Ok, so you have variable flow if the units turn on and off, but flat out you're doing 72 gpm?

Your key pressure drop as far as I can figure out is the large unit, so make that the control point / DP. If you need 33ft to make it work, but the other units need less ( thought they will be more once you balance the system), then make that your control point.

Remember - More details = better answers
Also: If you get a response it's polite to respond to it.

 

[lilliput1]

The AHU only need heat for preheat whereas the reheat coils in the VAV boxes need heating whenever the AHU is on. So call for reset schedule of the DP set point based on outdoor air temperature. Control for: 33 ft wg differential when OAT is 50F (or less by taking credit of heat from return air)and below; control for 15 ft differential when OAT is greater. Make sure you maintain minimum flow through the boiler whenever it is on.

 

[BronYrAur]

I like that idea lilliput1. How about one step further? What about resetting the DP schedule in a linear fashion from 33' to 15' as outside air changes from 0F deg (my design air temp) to 50F deg? It might take some trial and error but that would at least allow the drive to perform its function.

 

[LittleInch]

But if you set the PD for only 15 ft, but your circuit setters are based on 33 feet then will still get the flow you want?? Not sure how these circuit setters are set up.

A full layout drawing showing where the flow control is and how it works is needed before anyone can say whether the differential pressure can change or not.

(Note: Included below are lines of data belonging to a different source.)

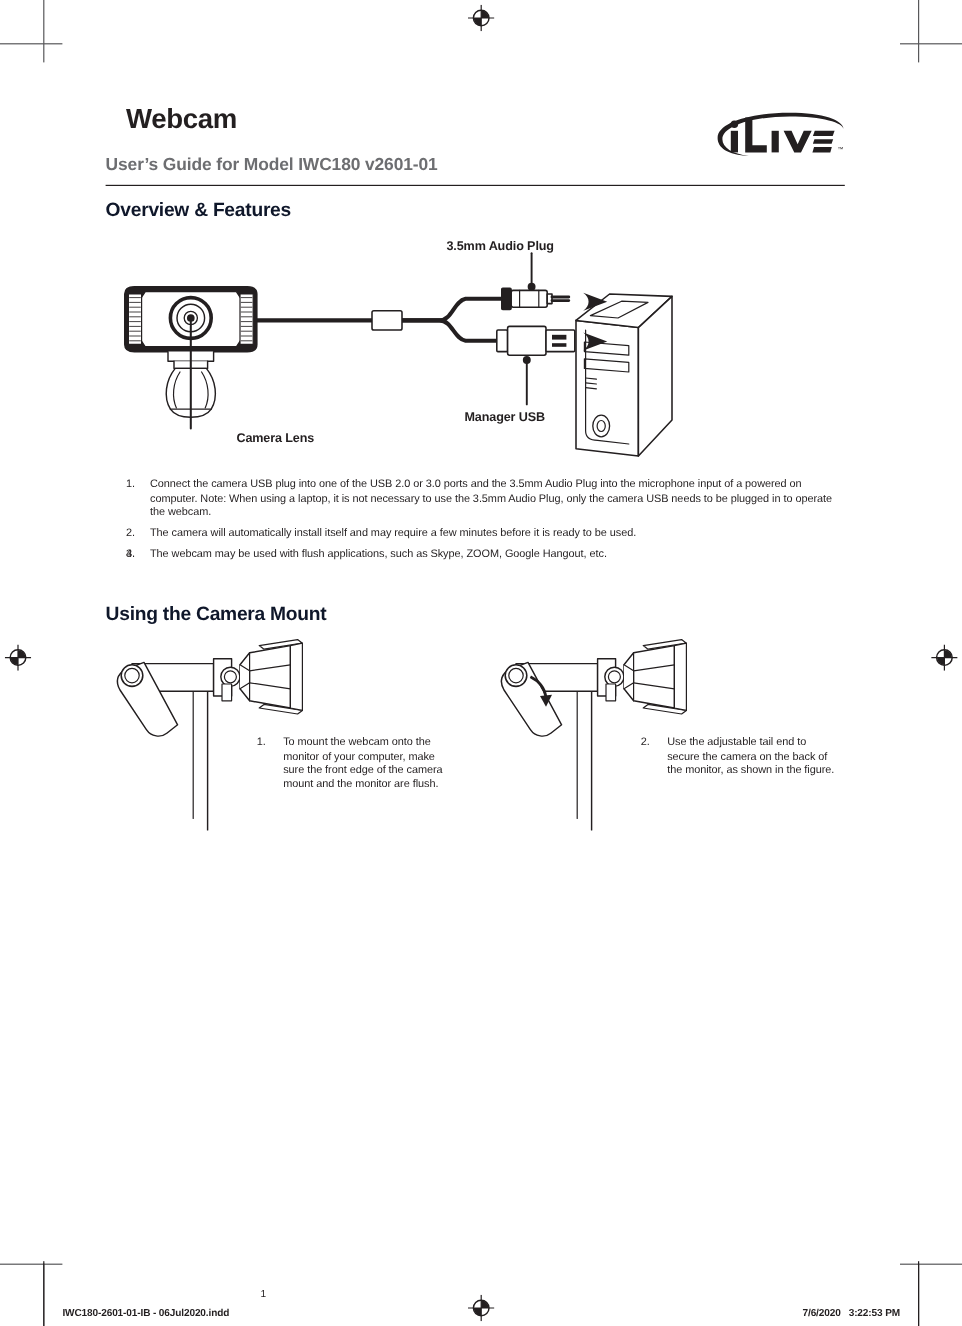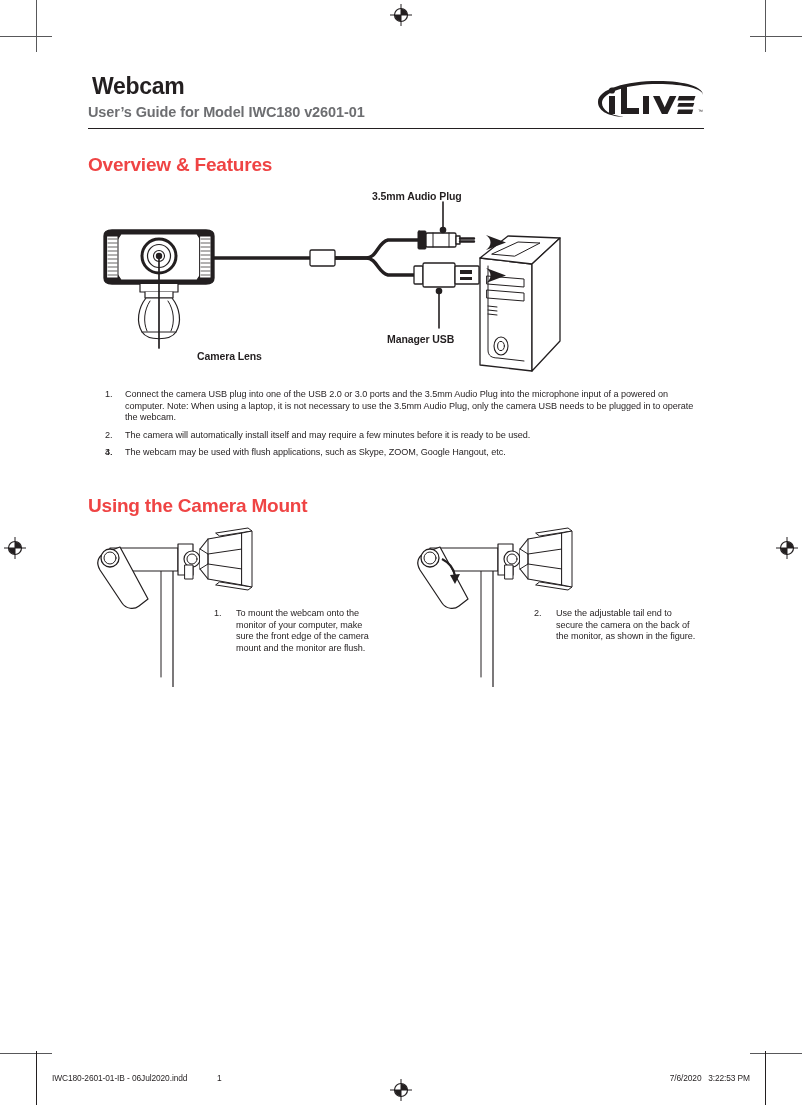--- a/index.html
+++ b/index.html
@@ -18,34 +18,34 @@
   .reg{position:absolute;width:22px;height:22px;}
   .reg svg{display:block;}
 
   
   #page{position:absolute;left:88px;top:70px;width:616px;}
 
   
   .masthead{position:relative;height:72px;}
   .doc-title{
     font-size:23px;font-weight:bold;letter-spacing:-0.3px;
-    line-height:25px;margin:4px;color:#231f20;
+    line-height:25px;margin:17px;color:#231f20;
   }
   .doc-subtitle{
     font-size:14.5px;font-weight:bold;letter-spacing:-0.1px;
     line-height:18px;margin:3px 0 0 0;color:#6d6e71;
   }
   .logo{position:absolute;right:-2px;top:2px;width:124px;height:48px;}
   .rule{
     border:0;border-top:1.6px solid #231f20;margin:7px 0 0 0;height:0;
   }
 
   h2.section{
-    font-size:19px;font-weight:bold;letter-spacing:-0.2px;
-    margin:8px 0 0 0;color:#ef4444;
+    font-size:16px;font-weight:bold;letter-spacing:-0.2px;
+    margin:8px 0 0 0;color:#0f172a;
   }
   h2.section.mount{margin-top:4px;}
 
   
   .fig-hero{position:relative;height:206px;margin-top:4px;}
   .fig-hero svg{position:absolute;left:0;top:0;}
   .callout{
     position:absolute;font-size:10.5px;font-weight:bold;
     letter-spacing:-0.1px;color:#231f20;white-space:nowrap;
   }
@@ -88,23 +88,24 @@
   }
   .mount-cap .txt{display:block;padding-left:22px;}
 
   
   .footer{
     position:absolute;left:0;right:0;bottom:0;height:54px;
   }
   .footer .frame-l{position:absolute;left:36px;top:0;width:1px;height:54px;background:#231f20;}
   .footer .frame-r{position:absolute;left:765px;top:0;width:1px;height:54px;background:#231f20;}
   .footer .txt{
-    position:absolute;top:22px;font-size:8.4px;color:#231f20;
+    position:absolute;top:38px;font-size:8.4px;color:#231f20;
     font-family:"Liberation Sans", sans-serif;letter-spacing:-0.1px;
     white-space:nowrap;
+    font-weight:bold;
   }
   .footer .txt.left{left:52px;}
   .footer .txt.right{right:52px;}
   .footer .pageno{position:absolute;left:217px;top:22px;font-size:8.4px;}
 </style>
 </head>
 <body>
 
 <div class="crop v" style="left:36px;top:0;"></div>
 <div class="crop h" style="left:0;top:36px;"></div>

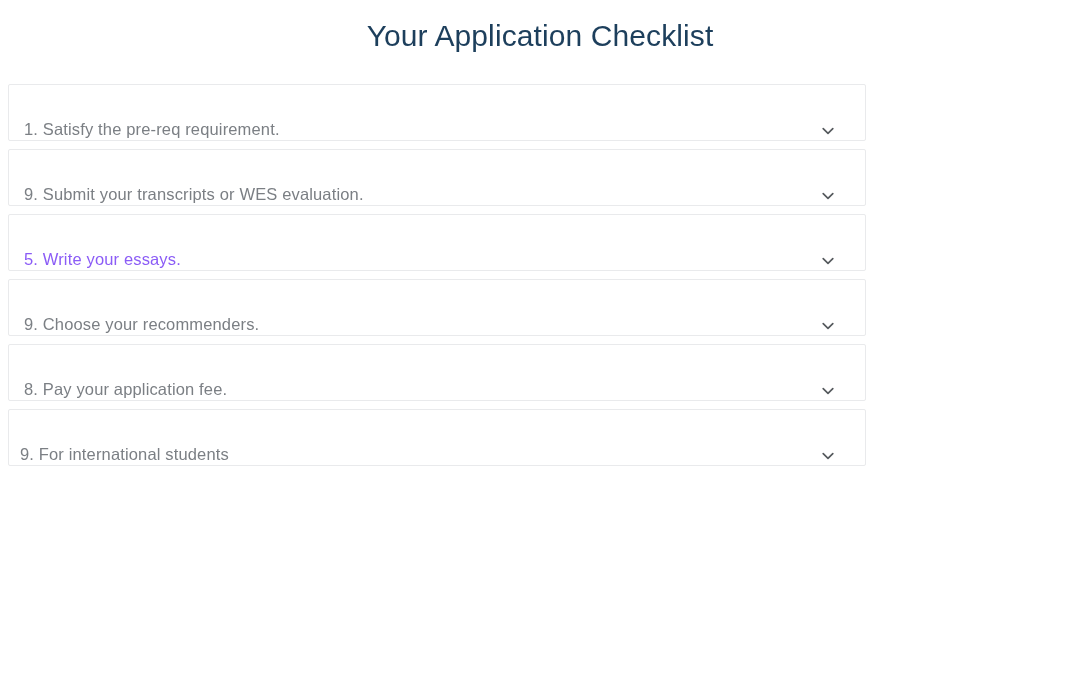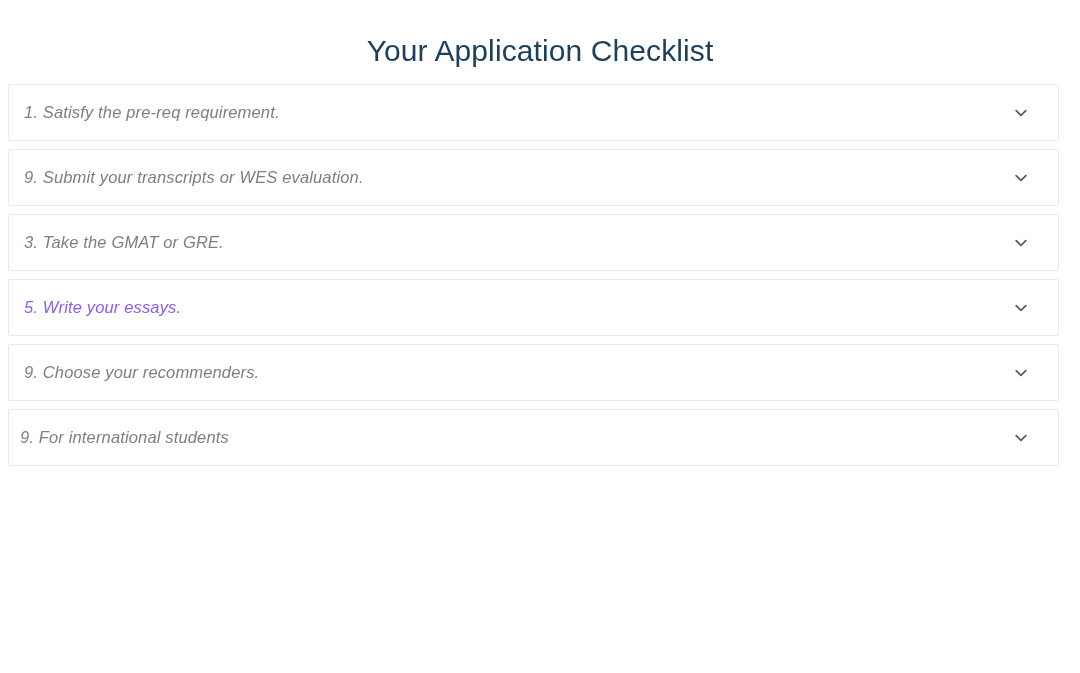--- a/index.html
+++ b/index.html
@@ -24,50 +24,49 @@
 
   
   .page-title {
     text-align: center;
     color: #1d3f5c;
     font-size: 30px;
     font-weight: 400;
     letter-spacing: 0.1px;
     line-height: 1;
     margin: 0;
-    padding-top: 36px;
+    padding-top: 21px;
     padding-bottom: 0;
     white-space: nowrap;
   }
 
   
   .accordion {
     margin: 0;
     padding: 0;
     position: absolute;
     top: 84px;
     left: 8px;
     width: 1064px;
   }
 
   .accordion-item {
     box-sizing: border-box;
-    width: 1051px;
+    width: 858px;
     height: 57px;
     background: #ffffff;
     border: 1px solid #e9eaec;
     border-radius: 2px;
     margin-bottom: 8px;
     display: flex;
-    align-items: center;
+    align-items: flex-end;
     justify-content: space-between;
     padding: 0 20px 0 15px;
     cursor: pointer;
     position: relative;
-    font-style: italic;
   }
 
   .accordion-item:last-child {
     margin-bottom: 0;
     padding-left: 11px;
   }
 
   .accordion-label {
     font-size: 16.5px;
     font-weight: 400;
@@ -113,38 +112,38 @@
         </span>
       </div>
       <div class="accordion-item">
         <span class="accordion-label">9. Submit your transcripts or WES evaluation.</span>
         <span class="chevron">
           <svg width="18" height="18" viewBox="0 0 18 18" aria-hidden="true">
             <path d="M4.2 6.7 L9 11.4 L13.8 6.7" fill="none" stroke="#565a5e" stroke-width="1.7" stroke-linecap="round" stroke-linejoin="round"></path>
           </svg>
         </span>
       </div>
-      <div class="accordion-item">
-        <span class="accordion-label">3. Take the GMAT or GRE.</span>
-        <span class="chevron">
-          <svg width="18" height="18" viewBox="0 0 18 18" aria-hidden="true">
-            <path d="M4.2 6.7 L9 11.4 L13.8 6.7" fill="none" stroke="#565a5e" stroke-width="1.7" stroke-linecap="round" stroke-linejoin="round"></path>
-          </svg>
-        </span>
-      </div>
       <div class="accordion-item is-active">
         <span class="accordion-label">5. Write your essays.</span>
         <span class="chevron">
           <svg width="18" height="18" viewBox="0 0 18 18" aria-hidden="true">
             <path d="M4.2 6.7 L9 11.4 L13.8 6.7" fill="none" stroke="#565a5e" stroke-width="1.7" stroke-linecap="round" stroke-linejoin="round"></path>
           </svg>
         </span>
       </div>
       <div class="accordion-item">
         <span class="accordion-label">9. Choose your recommenders.</span>
+        <span class="chevron">
+          <svg width="18" height="18" viewBox="0 0 18 18" aria-hidden="true">
+            <path d="M4.2 6.7 L9 11.4 L13.8 6.7" fill="none" stroke="#565a5e" stroke-width="1.7" stroke-linecap="round" stroke-linejoin="round"></path>
+          </svg>
+        </span>
+      </div>
+      <div class="accordion-item">
+        <span class="accordion-label">8. Pay your application fee.</span>
         <span class="chevron">
           <svg width="18" height="18" viewBox="0 0 18 18" aria-hidden="true">
             <path d="M4.2 6.7 L9 11.4 L13.8 6.7" fill="none" stroke="#565a5e" stroke-width="1.7" stroke-linecap="round" stroke-linejoin="round"></path>
           </svg>
         </span>
       </div>
       <div class="accordion-item">
         <span class="accordion-label">9. For international students</span>
         <span class="chevron">
           <svg width="18" height="18" viewBox="0 0 18 18" aria-hidden="true">

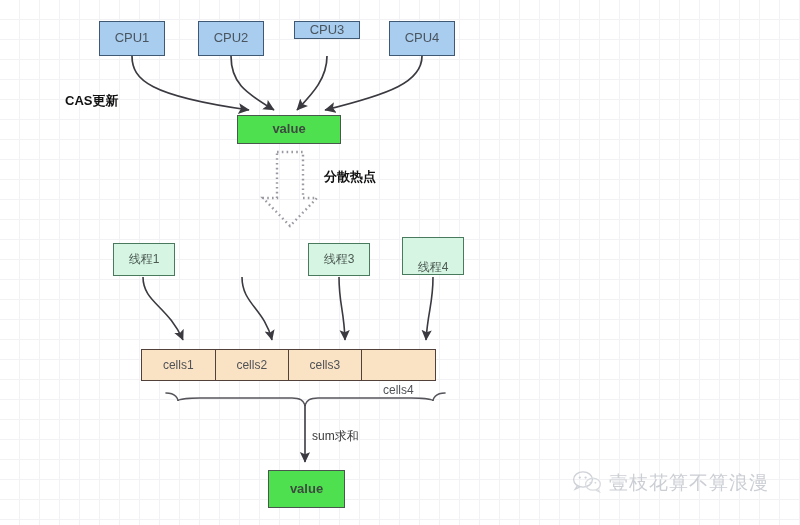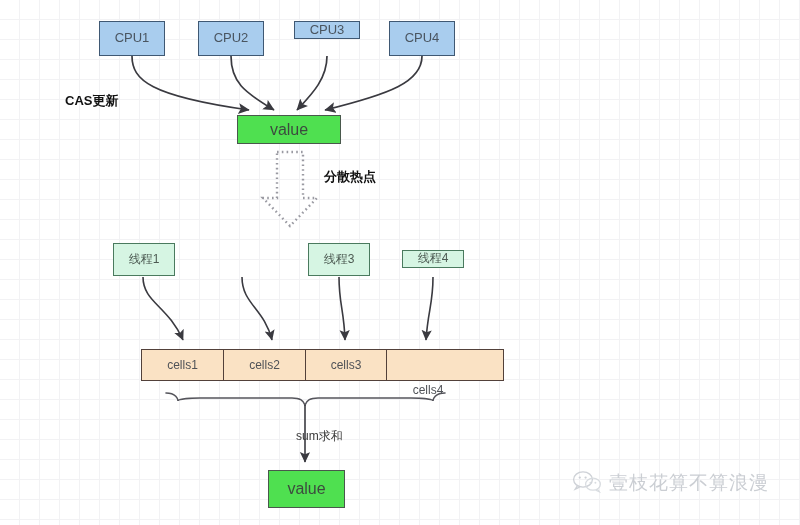--- a/index.html
+++ b/index.html
@@ -44,21 +44,22 @@
   .cpu-box {
     background: #a9cdee;
     border: 1.6px solid #3f5873;
     color: #4a5560;
     font-size: 13px;
   }
   .value-box {
     background: #4fe050;
     border: 1.6px solid #49584c;
     color: #3d4a3f;
-    font-size: 16px;
+    font-size: 13px;
+    font-weight: bold;
   }
   .thread-box {
     background: #d6f5e3;
     border: 1.4px solid #4a7a5e;
     color: #4c5a52;
     font-size: 12px;
   }
   .cells-row {
     position: absolute;
     display: flex;
@@ -174,40 +175,40 @@
   </div>
 
   <div class="label label-strong" style="left:324px; top:168px;">分散热点</div>
 
   <div class="node thread-box" style="left:113px; top:243px; width:62px; height:33px;">
     <span>线程1</span>
   </div>
   <div class="node thread-box" style="left:308px; top:243px; width:62px; height:33px;">
     <span>线程3</span>
   </div>
-  <div class="node thread-box" style="left:402px; top:250px; width:62px; height:18px;">
+  <div class="node thread-box" style="left:402px; top:237px; width:62px; height:38px;align-items:flex-end;">
     <span>线程4</span>
   </div>
 
-  <div class="cells-row" style="left:141px; top:349px; width:363px; height:32px;">
+  <div class="cells-row" style="left:141px; top:349px; width:295px; height:32px;">
     <div class="cell" style="width:82px;">
       <span>cells1</span>
     </div>
     <div class="cell" style="width:82px;">
       <span>cells2</span>
     </div>
     <div class="cell" style="width:81px;">
       <span>cells3</span>
     </div>
     <div class="cell" style="width:82px;">
       <span>cells4</span>
     </div>
   </div>
 
-  <div class="label label-plain" style="left:296px; top:428px;">sum求和</div>
+  <div class="label label-plain" style="left:312px; top:428px;">sum求和</div>
 
   <div class="node value-box" style="left:268px; top:470px; width:77px; height:38px;">
     <span>value</span>
   </div>
 
   <div class="watermark" style="left:572px; top:470px;">
     <svg width="30" height="24" viewBox="0 0 30 24">
       <ellipse cx="11" cy="9.5" rx="9.4" ry="7.6" fill="none" stroke="#c6cad0" stroke-width="1.3"></ellipse>
       <path d="M5.5,15.6 L3.2,19.2 L7.6,17.1" fill="none" stroke="#c6cad0" stroke-width="1.3"></path>
       <circle cx="7.8" cy="7.6" r="1.15" fill="#c6cad0"></circle>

Remember - More details = better answers
Also: If you get a response it's polite to respond to it.

 

[MTES93]

LittleInch is revealing the reason (or at least one of them) that autoflow balancing valves were developed. To overcome the manual balancing valves 'fixed' head based at design flow. There are other considerations when using autoflow valves (like two-way modulating control valves and them fighting)... Are your current balancing auto or manual or non-existent like your sketch shows?

 

[lilliput1]

Omit the circuit setters in the VAV box reheat coil. The reverse return is self balancing and the small valves on the reheat coil can throttle to provide 33 ft differential when required while meeting the reheat coil heating duty.

 

[EnergyProfessional]

if DAT is controlling the valve, it will reduce water flow. This most likely is the case in an AHU, but less common in a VAV coil.

Of course flow will be reduced in 2-way valves when valves are not fully open (partial load). What else do you think a throttling valve does?

 

[Drazen]

how can it work? performance would mostly depend on terminal valve characteristics, and you did not tell us about them. pump cannot do anything alone.

 

[lilliput1]

The space temperature sensor would modulate the VAV box damper and hot eater reheat coil valve in sequence to maintain space cooling temperature set point. On a call for cooling the reheat coil flow control valve will close and the VAV damper will modulate open till maximum flow set point. On a call for heating the VAV damper will modulate close till minimum volume set point. After set dead band the reheat coil flow control valve will modulate open to maintain space heating temperature set point.